Three D.C. residents backed by one of the country’s most influential pro-gun organizations Monday filed a challenge to the District’s ban on semi-automatic handguns. The plaintiffs said city officials are flouting a recent Supreme Court decision that struck down the city’s 32-year-old gun ban.
Lead attorney Stephen P. Halbrook and the National Rifle Association, which is financing the case, say the District’s definition of a machine gun is too vague and unfairly prohibits residents from using the guns for home defense.
“D.C. has stuck to its position that semi-automatic guns are machine guns,” Mr. Halbrook said. “It’s a crazy definition of machine gun.”
The plaintiffs in the case, filed in U.S. District Court, include Dick Anthony Heller, the respondent in the case of District of Columbia v. Heller that addressed the city’s ban.
The others are Amy McVey, the first D.C. resident to register a handgun after the ban was struck down, and Absalom F. Jordan Jordan Jr., a plaintiff in Seegars v. Ashcroft. The case challenged the Justice Department on the gun ban at about the time Mr. Heller was involved with the lower court Parker v. District case in 2003.
Gun rights advocates pounced immediately on the District’s law against semi-automatic handguns after the June 26 ruling by the Supreme Court.
The city’s law defines a machine gun as “any firearm which shoots automatically or semiautomatically more than 12 shots without reloading.”
The definition prohibits the majority of semi-automatic handguns regardless of how many rounds they are designed to hold because they can theoretically hold modified higher-capacity magazines.
Gun advocates say the District should revise the definition to use wording closer to the federal definition of a machine gun, which requires a gun to be capable of firing more than one shot with a single trigger pull.
D.C. interim Attorney General Peter J. Nickles said he expected the lawsuit but thinks the District’s definition of a machine gun is acceptable and intends to fight the challenge.
“I don’t think you can satisfy the Heller folks unless you have a law or regulation that says you can keep a loaded handgun in your home at all times,” he said.
NRA spokesman Andrew Arulanadam said restrictions on handguns leave residents at a disadvantage and will not prevent crime.
“The biggest losers are the law-abiding residents of the District of Columbia,” he said. “The laws are not going to stop the criminals.”

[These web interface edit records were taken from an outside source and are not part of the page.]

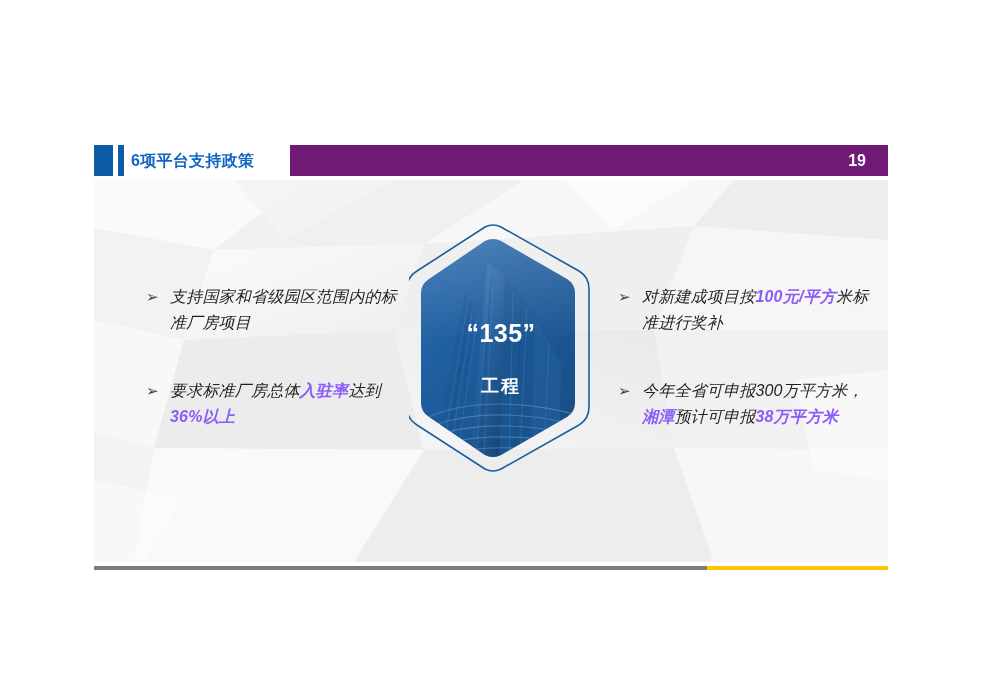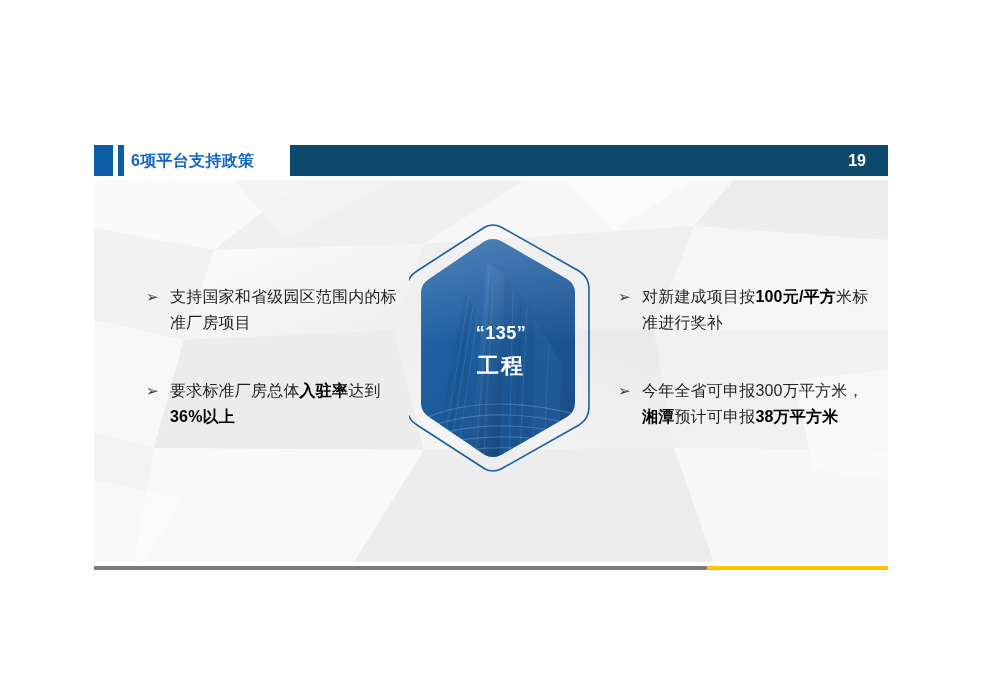--- a/index.html
+++ b/index.html
@@ -62,7 +62,7 @@
     top: 0;
     width: 598px;
     height: 31px;
-    background: #0c4a6e;
+    background: #701a75;
   }
   #header-page-num {
     position: absolute;

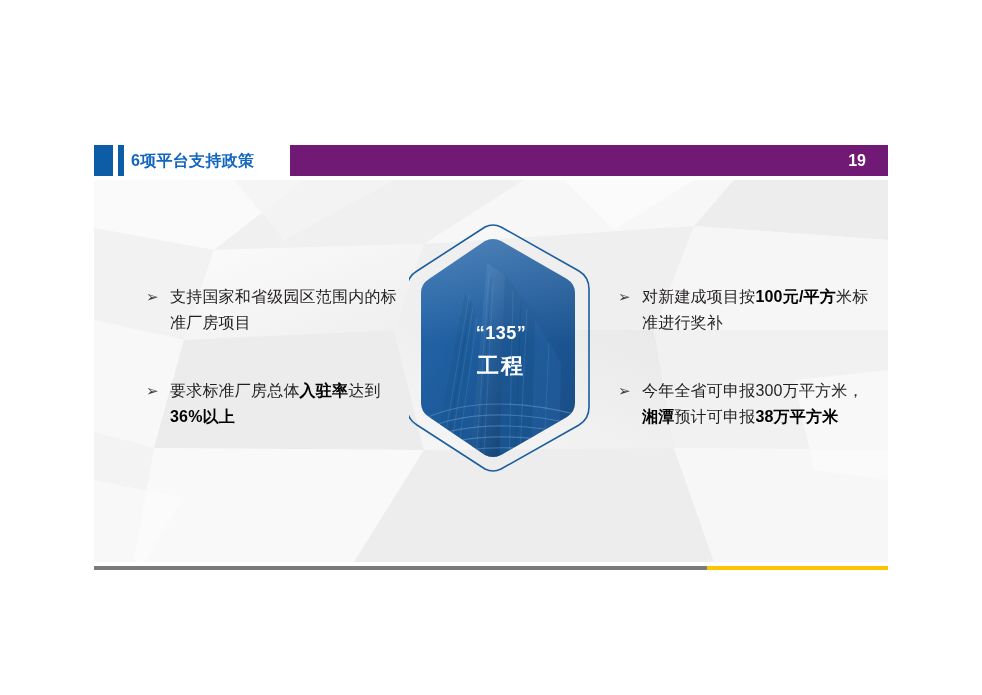--- a/index.html
+++ b/index.html
@@ -127,6 +127,7 @@
     line-height: 26px;
     color: #231f20;
     letter-spacing: 0.2px;
+    font-style: italic;
   }
   .bullet-text b {
     color: #000000;

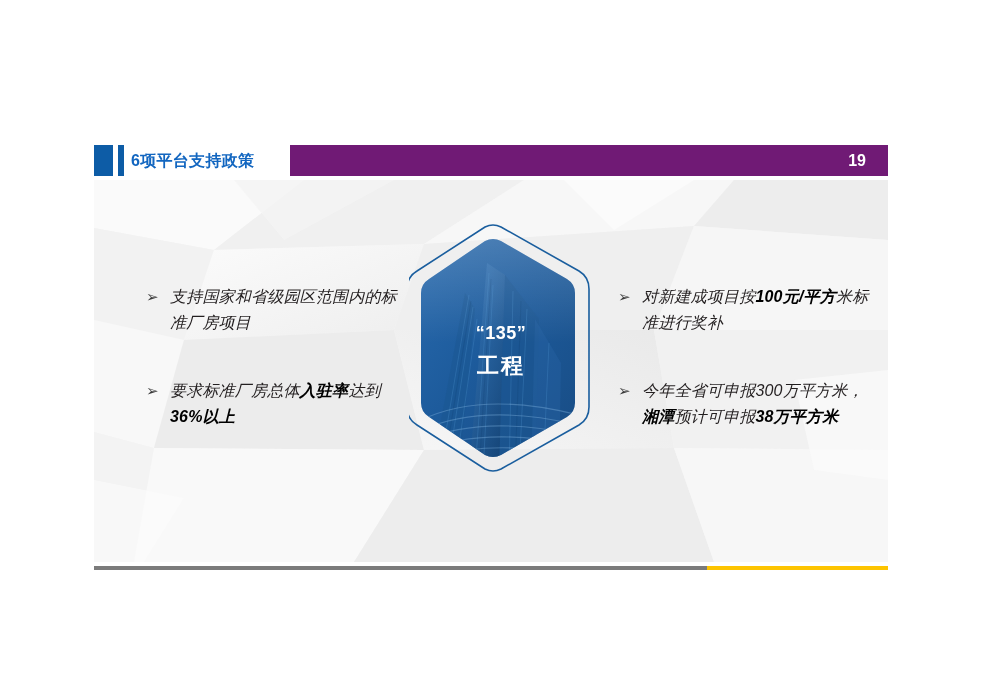--- a/index.html
+++ b/index.html
@@ -130,7 +130,7 @@
     font-style: italic;
   }
   .bullet-text b {
-    color: #000000;
+    color: #8b5cf6;
     font-weight: bold;
   }
 

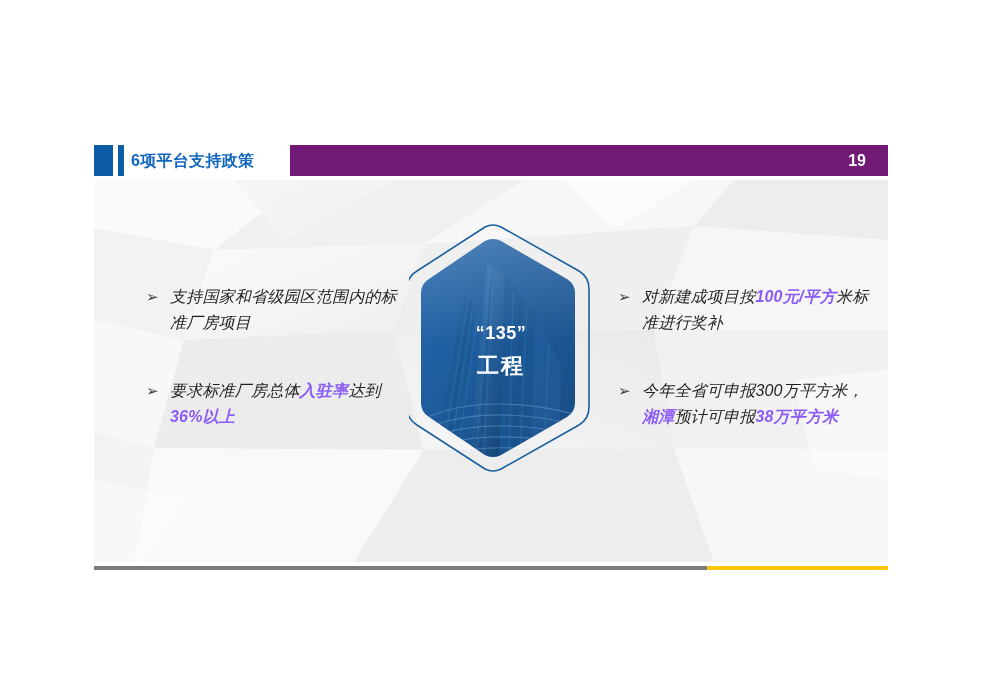--- a/index.html
+++ b/index.html
@@ -158,7 +158,7 @@
     font-weight: bold;
     pointer-events: none;
   }
-  #hex-label .l1 { font-size: 18px; line-height: 32px; letter-spacing: 0.5px; }
+  #hex-label .l1 { font-size: 25px; line-height: 32px; letter-spacing: 0.5px; }
   #hex-label .l2 { font-size: 22px; line-height: 34px; letter-spacing: 2px; }
 
   

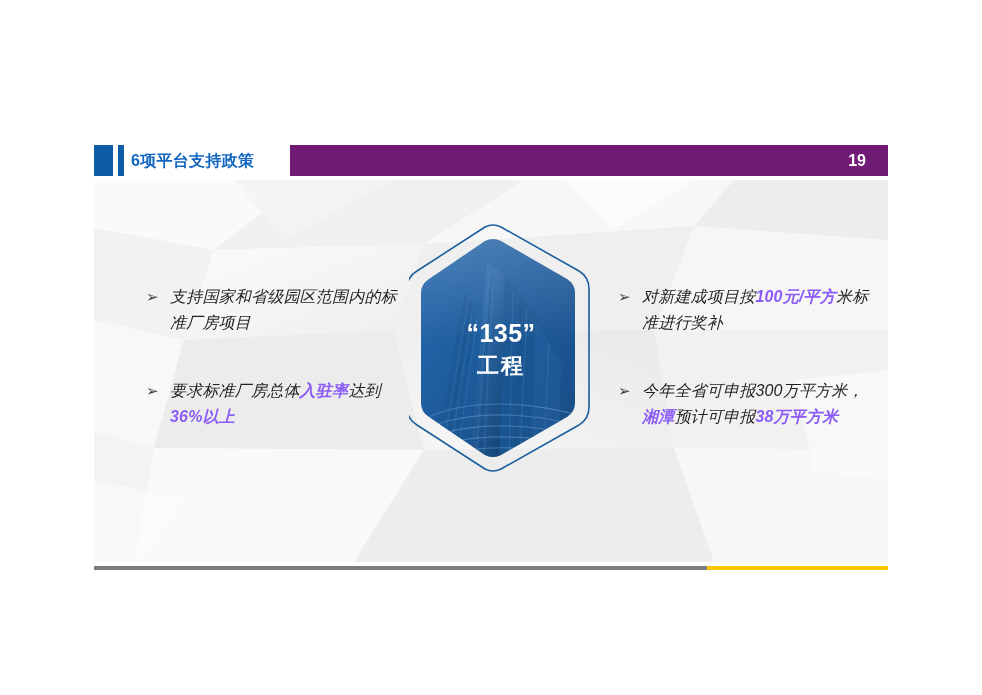--- a/index.html
+++ b/index.html
@@ -159,7 +159,7 @@
     pointer-events: none;
   }
   #hex-label .l1 { font-size: 25px; line-height: 32px; letter-spacing: 0.5px; }
-  #hex-label .l2 { font-size: 22px; line-height: 34px; letter-spacing: 2px; }
+  #hex-label .l2 { font-size: 18px; line-height: 34px; letter-spacing: 2px; margin-top: 20px; }
 
   
   #footer-rule {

D.C. Council member Phil Mendelson, at-large Democrat, introduced bare-bones emergency legislation July 1 to outline the District’s new rules on registering handguns. The council passed a heftier, updated version July 15, and gun registration began two days later. That bill is in effect for 90 days while the council works on permanent legislation.
Mendelson spokesman Jason Shedlock said Mr. Mendelson reviewed the complaint and intends to address concerns about the District’s gun laws when the council returns from recess in September. However, he still has the option to convene a special session of the council’s public-safety committee.
“It raises a number of important points that he wants to address quickly over the next few months,” Mr. Shedlock said. “The emergency legislation was not meant to be comprehensive. It was meant as a stopgap.”
The plaintiffs are also challenging the rule that allows the chief of police to set the cost of registration, which Mr. Halbrook says improperly gives the chief power over who is allowed to exercise their Second Amendment right.
The complaint also challenges the District’s safe-storage provisions that require handguns to be disassembled or trigger locked and unloaded until they are being used against a “threat of immediate harm.” Gun advocacy groups say the provision leaves residents susceptible to attack while they are trying to prepare their weapons.